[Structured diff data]
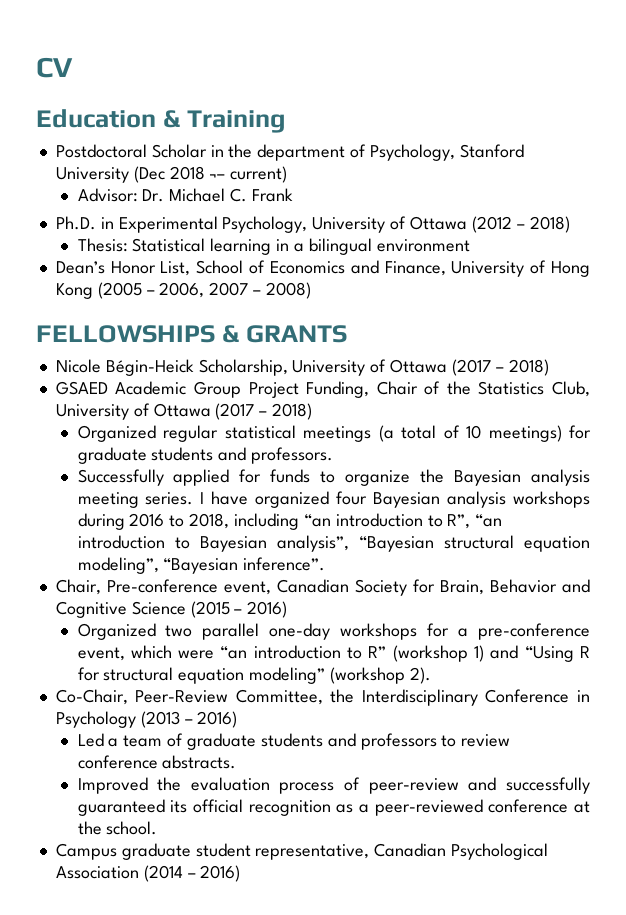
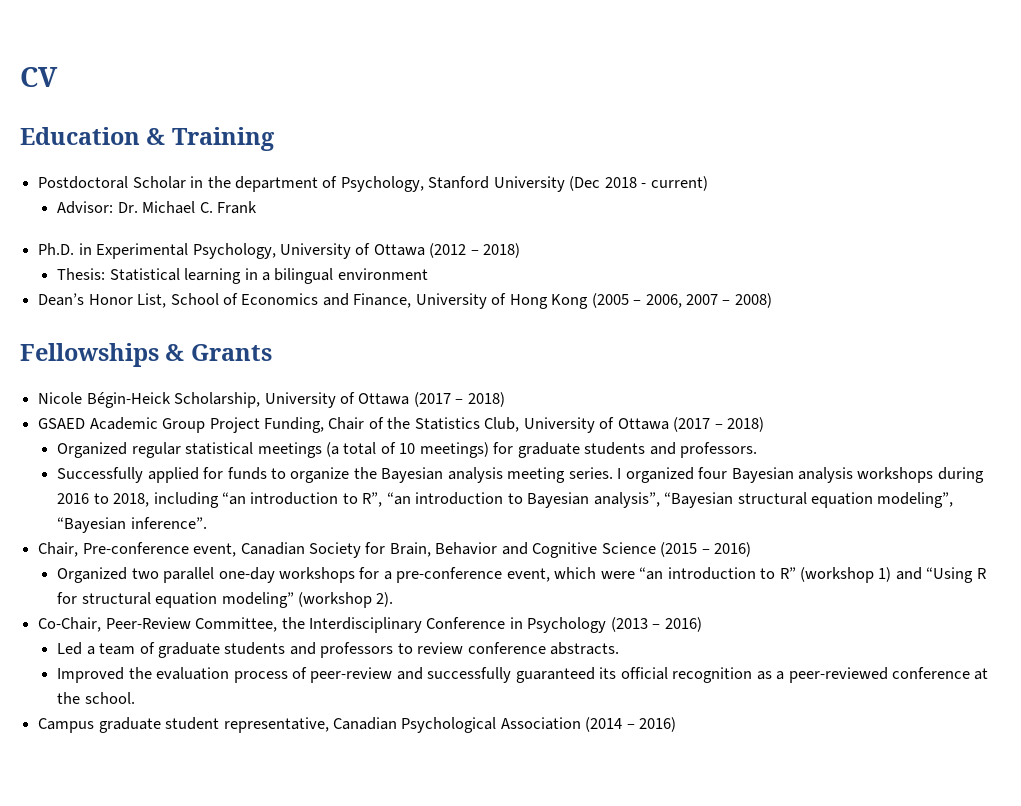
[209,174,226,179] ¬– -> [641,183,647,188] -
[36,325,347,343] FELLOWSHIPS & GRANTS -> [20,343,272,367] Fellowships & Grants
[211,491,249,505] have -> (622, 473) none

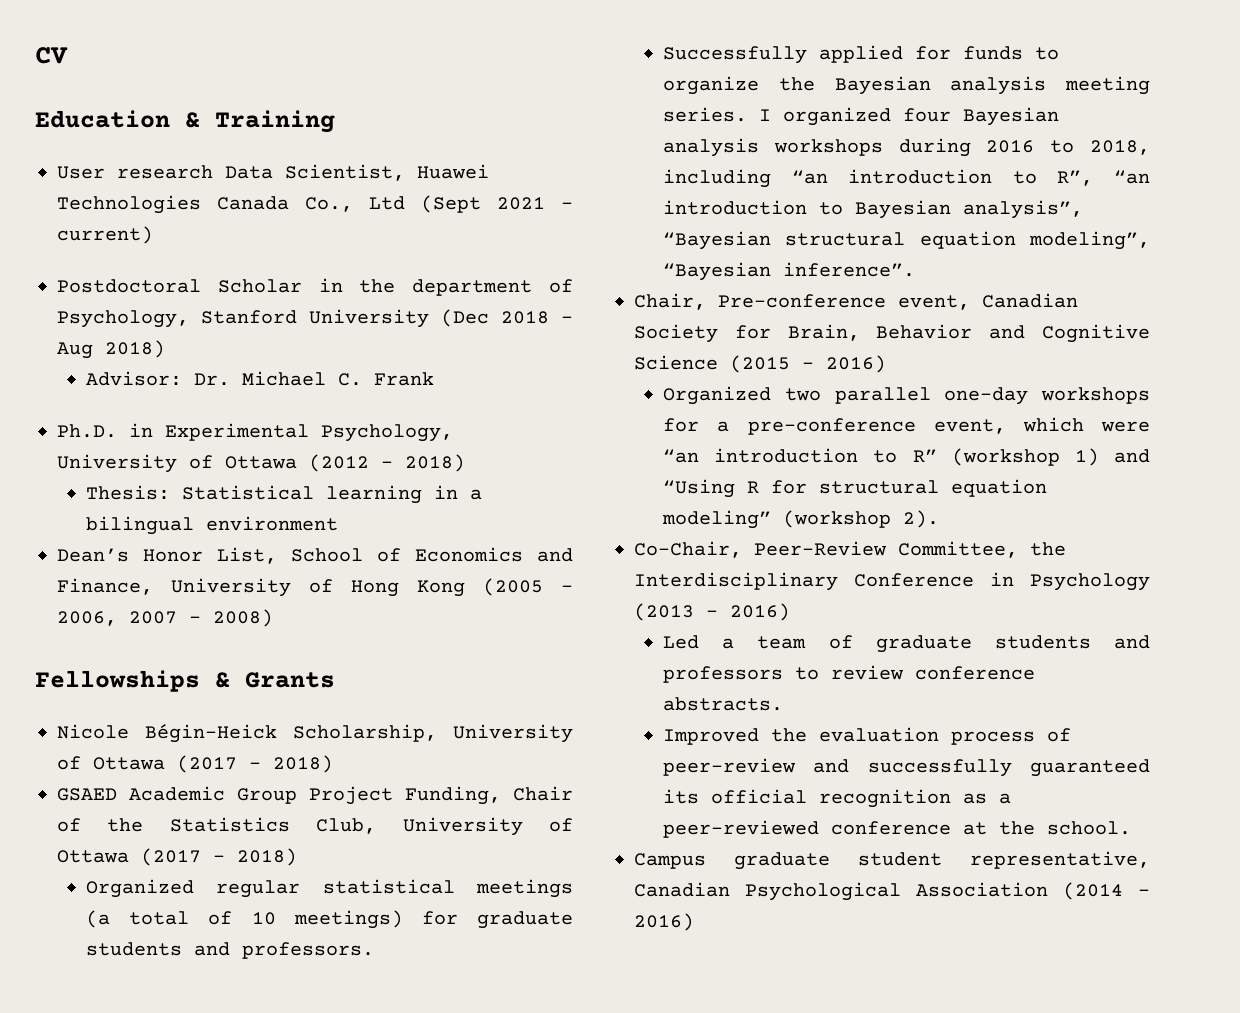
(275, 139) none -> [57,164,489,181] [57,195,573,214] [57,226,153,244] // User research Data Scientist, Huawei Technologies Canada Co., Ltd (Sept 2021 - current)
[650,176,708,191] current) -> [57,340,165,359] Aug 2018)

==

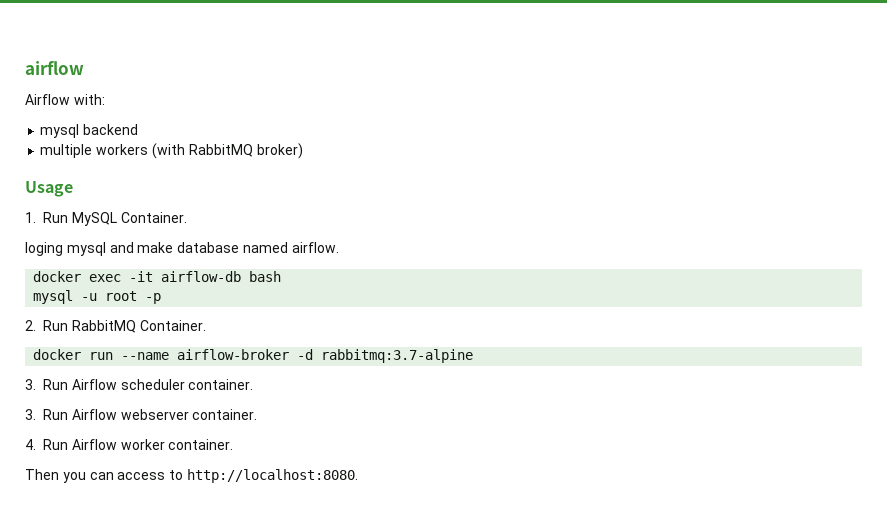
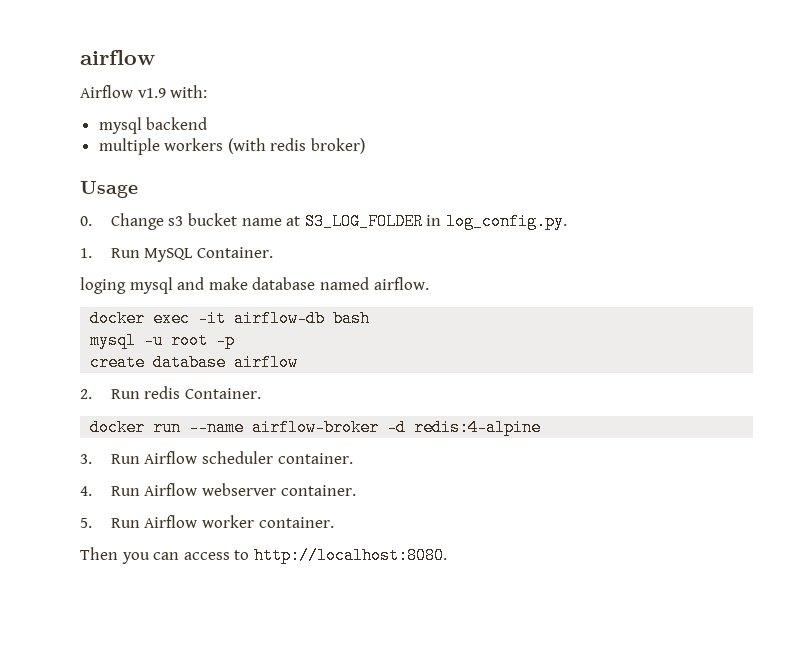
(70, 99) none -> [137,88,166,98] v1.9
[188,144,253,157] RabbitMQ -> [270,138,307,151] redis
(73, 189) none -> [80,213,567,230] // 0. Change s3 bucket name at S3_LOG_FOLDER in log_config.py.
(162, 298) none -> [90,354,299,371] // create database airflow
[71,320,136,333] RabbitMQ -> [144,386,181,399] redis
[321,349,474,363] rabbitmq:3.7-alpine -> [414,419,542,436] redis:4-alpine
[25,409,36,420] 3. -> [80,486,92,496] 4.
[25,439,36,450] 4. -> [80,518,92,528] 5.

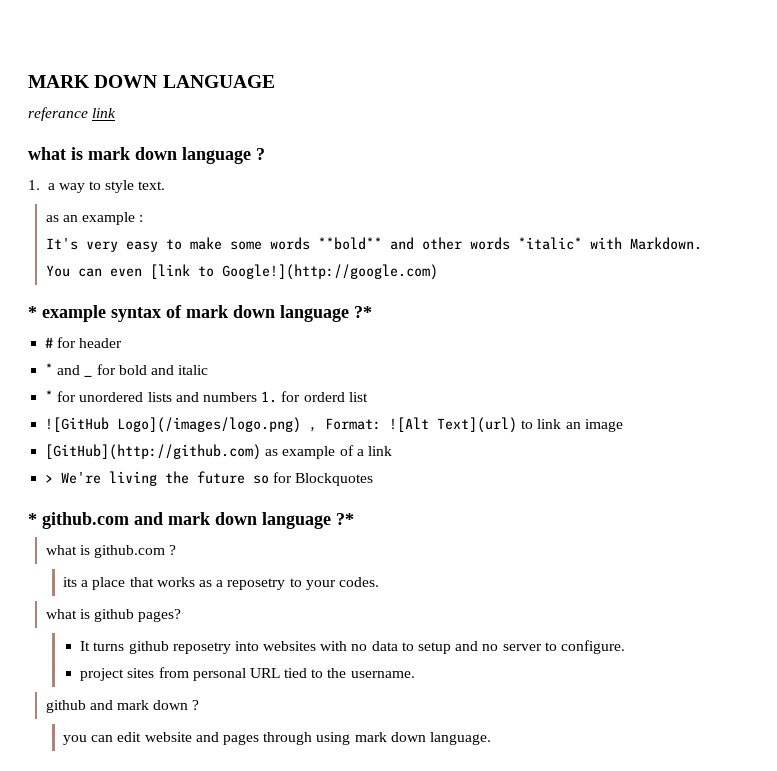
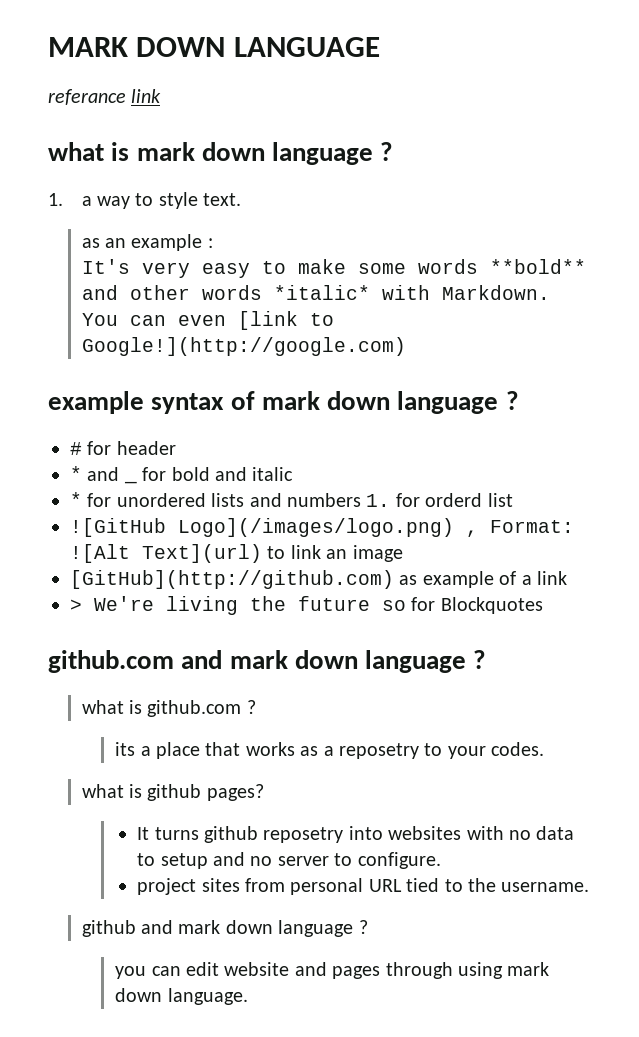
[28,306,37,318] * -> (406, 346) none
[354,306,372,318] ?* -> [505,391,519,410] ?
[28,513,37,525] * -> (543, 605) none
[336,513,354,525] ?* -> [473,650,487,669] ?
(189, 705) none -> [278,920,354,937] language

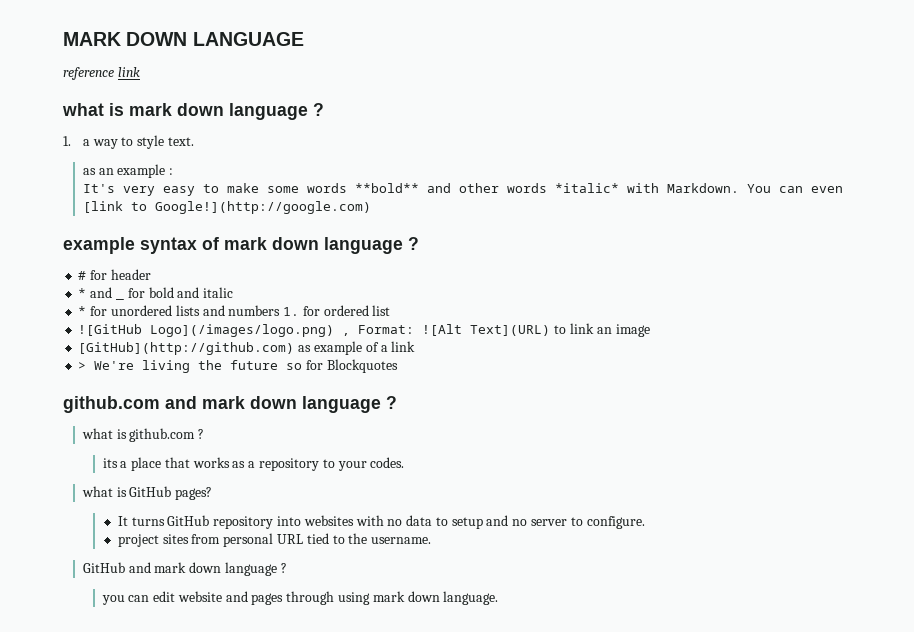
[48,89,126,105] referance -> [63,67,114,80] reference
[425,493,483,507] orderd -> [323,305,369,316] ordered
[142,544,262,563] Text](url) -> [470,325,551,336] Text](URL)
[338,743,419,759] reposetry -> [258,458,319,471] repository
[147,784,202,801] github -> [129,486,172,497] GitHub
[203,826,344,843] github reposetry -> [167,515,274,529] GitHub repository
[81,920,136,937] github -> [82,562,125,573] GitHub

Prompt |
Line for line, output the entries above from the line with "[336,513,354,525] ?* -> [473,650,487,669] ?" to the line with "[81,920,136,937] github ->", both included, and nothing more. Skip pictures.

Your response |
[336,513,354,525] ?* -> [473,650,487,669] ?
(189, 705) none -> [278,920,354,937] language

[48,89,126,105] referance -> [63,67,114,80] reference
[425,493,483,507] orderd -> [323,305,369,316] ordered
[142,544,262,563] Text](url) -> [470,325,551,336] Text](URL)
[338,743,419,759] reposetry -> [258,458,319,471] repository
[147,784,202,801] github -> [129,486,172,497] GitHub
[203,826,344,843] github reposetry -> [167,515,274,529] GitHub repository
[81,920,136,937] github -> [82,562,125,573] GitHub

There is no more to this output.